11:00 a.m. – 11:05 a.m. – Welcome and Introduction

Speaker

11:00am – 11:30am -- Research Data and Services in Academic Libraries – US and Europe

Speaker

Suzie Allard

Associate Dean for Research, College of Communication & Information
University of Tennessee - Knoxville

The recognition of the importance of research data has academic institutions seeking the best path for providing support to researchers that will help preserve this intellectual asset. Academic libraries are often the locus for providing research data services (RDS), which include data management planning, digital curation, metadata creation and conversion. Our empirical investigations in the US in 2011 and 2014 and in Europe in 2016, illustrate the various levels of RDS provided by academic libraries and identify the obstacles to expansion and growth of services.

11:30am – 12:00Noon -- The Data Lifecycle: Curating Partners to Curate Data

Speaker

Jennifer L. Lee

Director of Discovery and Access, University of Texas Libraries
University of Texas - Austin

As academic libraries evolve their approaches to managing the lifecycle of data, they must forge and manage relationships with partners, old and new, in order to effectively curate digital resources.
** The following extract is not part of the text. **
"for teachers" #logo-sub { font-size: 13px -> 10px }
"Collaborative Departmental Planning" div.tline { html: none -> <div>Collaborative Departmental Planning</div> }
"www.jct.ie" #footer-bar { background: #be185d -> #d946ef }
The University of Texas Libraries engages partners across campus to develop and sustain the curation of our digital assets, including productive collaborations with various computing resources on campus.
 

12:00pm – 12:30pm -- How to curate research data: An 8 step guide with incentives to collaborate

Speaker

Lisa Johnston

Research Data Management/Curation Lead and Co-Director of the University Digital Conservancy
University of Minnesota - Twin Cities

As reproducibility and data sharing emerge as key issues for academic researchers, the data management services offered by the library must continue to scale. Building from a 2013 pilot (http://hdl.handle.net/11299/162338) the data curation workflows used at the University of Minnesota Libraries have grown into a robust service involving multiple data curation specialists that curate data deposited into our Data Repository for the University of Minnesota (DRUM) and appropriate subject data repositories. Data curation steps, including quality assurance, file integrity checks, documentation review, metadata creation for discoverability, and file transformations into archival formats, are value-add services that enhance digital data for long-term preservation and reuse.
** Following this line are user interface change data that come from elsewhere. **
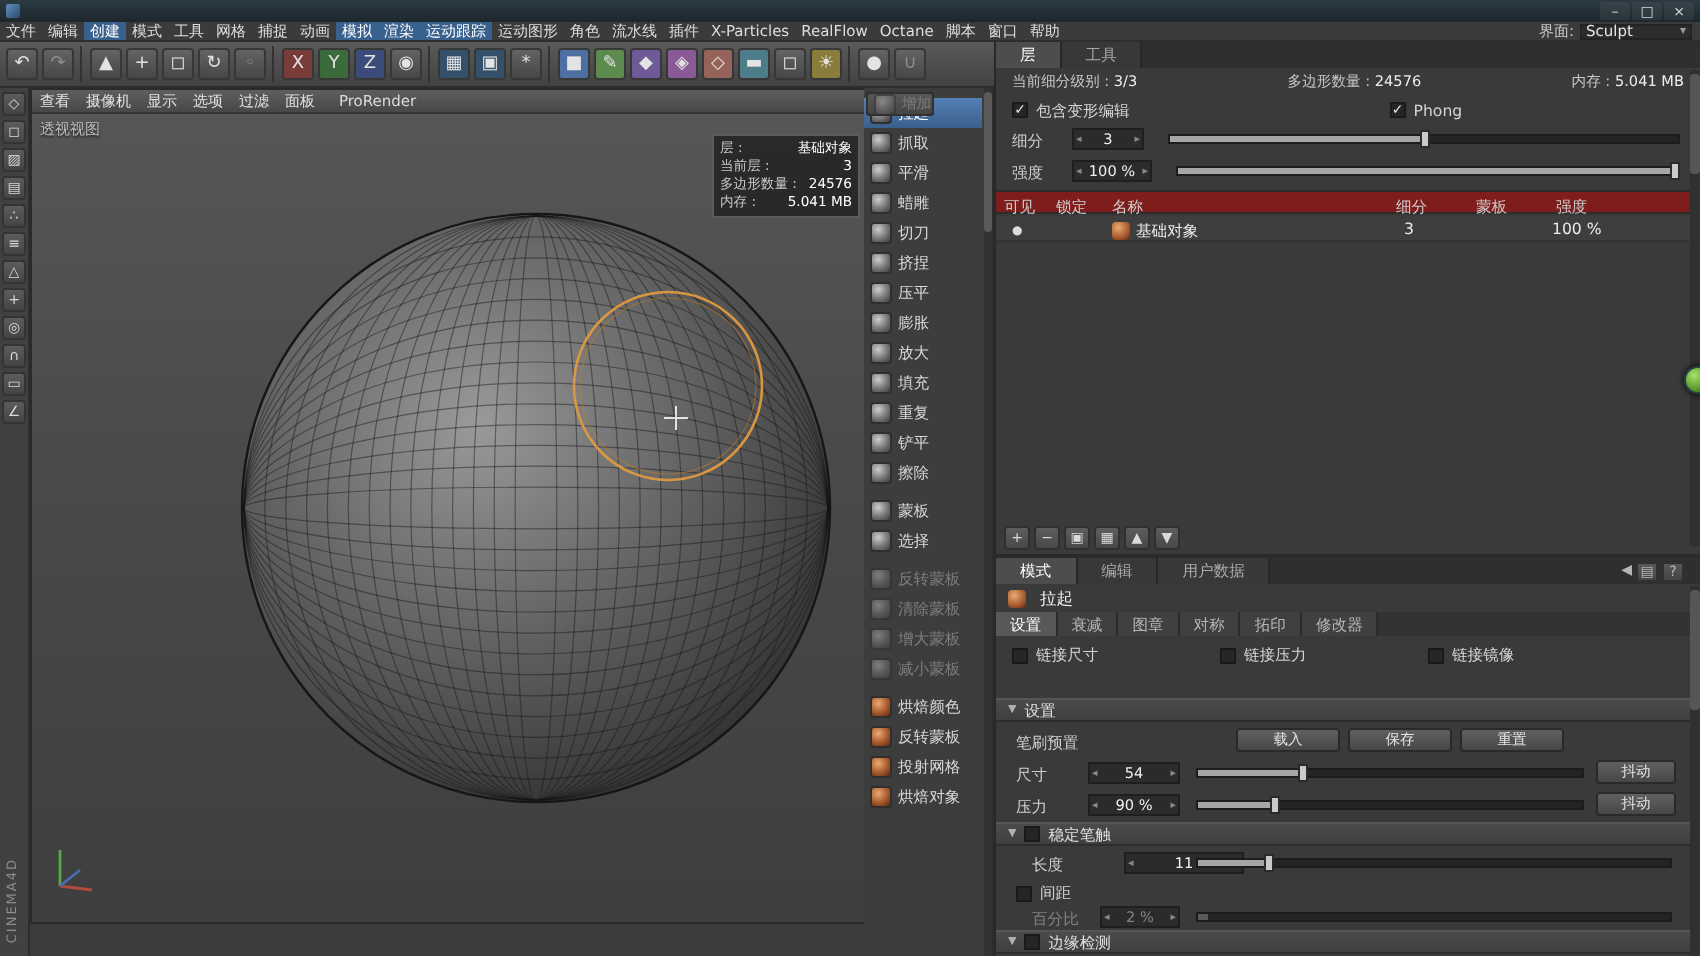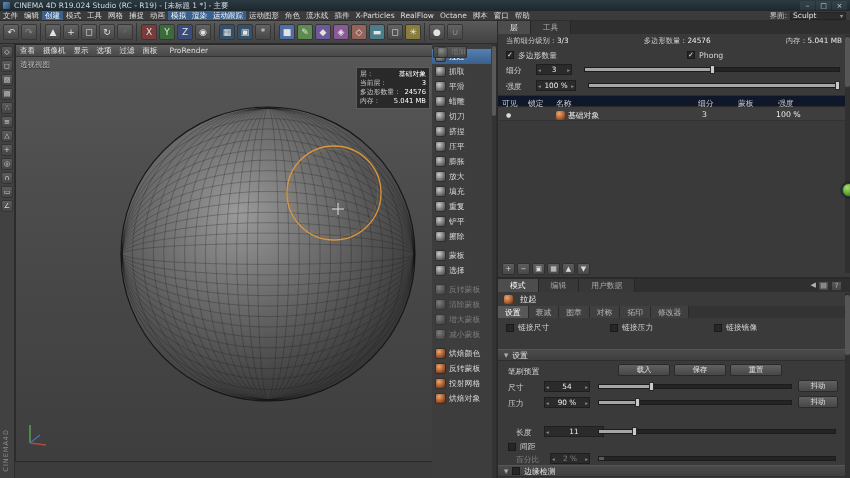"CINEMA 4D R19.024 Studio (RC" span.title { html: <span>CINEMA 4D R19.024 Studio (RC - R19) - [未标题 1 *] - 主要</span> -> none }
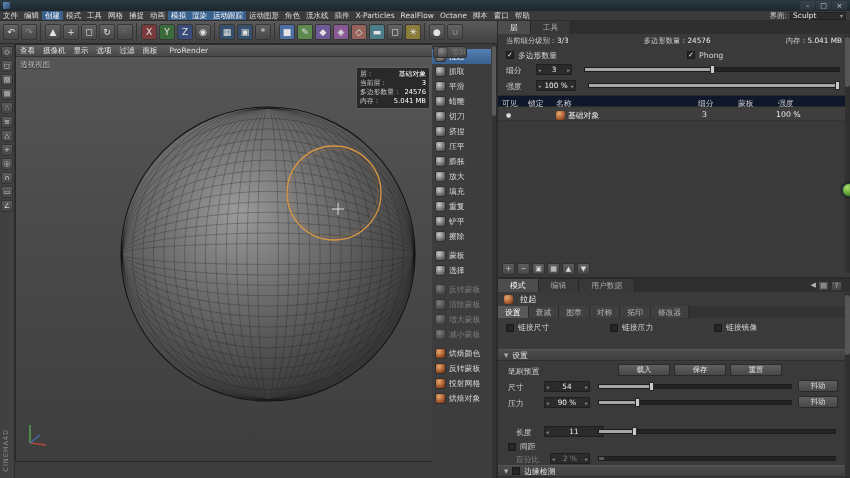"多边形数量" span { text: 多边形数量 -> 包含变形编辑 }
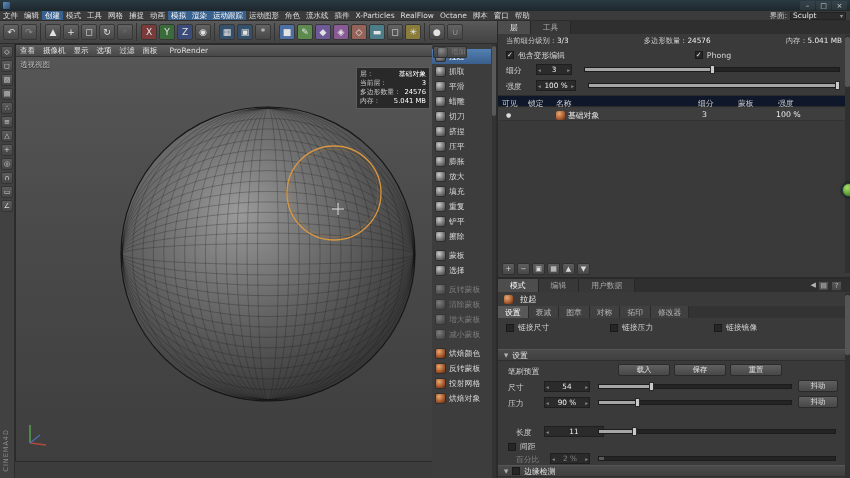"可见" .thead { background: #0f172a -> #7f1d1d }
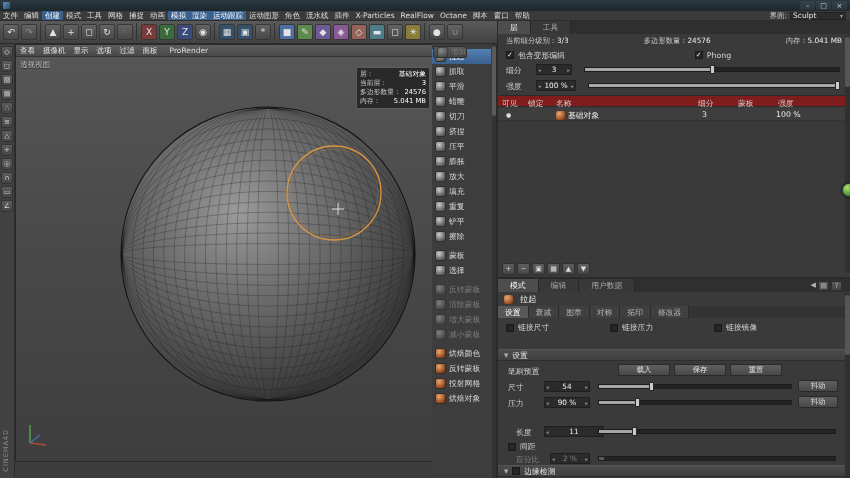"稳定笔触" div.sect { html: none -> <div> <span>▼</span> <span></span> <span>稳定笔触</span> </div> }
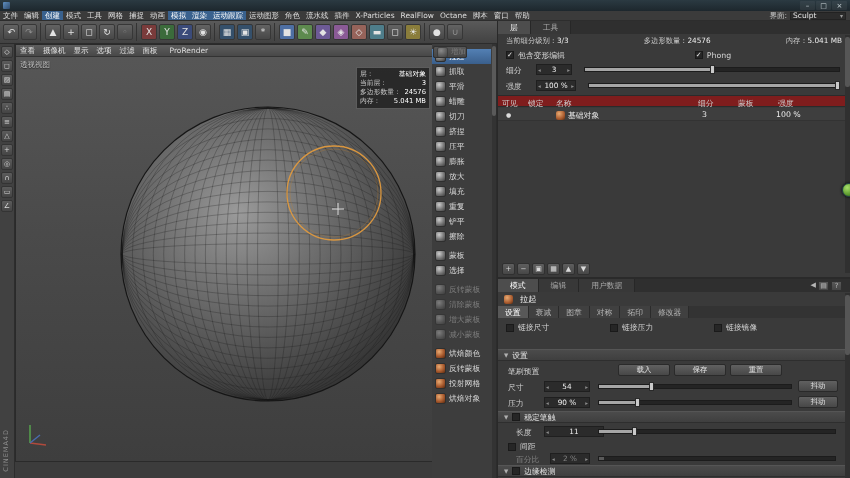"11" span.vbox { left: 46px -> 64px }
This talk will explore the data curation workflows in place not only at my institution but from 20+ disciplinary- and institutional-based data repositories such as Dryad, ICPSR, Yale, and the U of New Mexico. These experiences, collected in a new ACRL book due out in September 2016 titled "Curating Research Data: Practical Strategies for Your Digital Repository," span the sequential actions that you might take to curate a dataset from receiving the data (Step 1) to eventual reuse (Step 8). And individual institutions putting these key data curation workflows into action is just the first step. We will also discuss a new Sloan-funded project called the Data Curation Network (https://sites.google.com/site/datacurationnetwork/) that aims to create a shared staffing model for providing data curation services across academic institutions thus allowing our services to scale beyond what a single institution might offer alone.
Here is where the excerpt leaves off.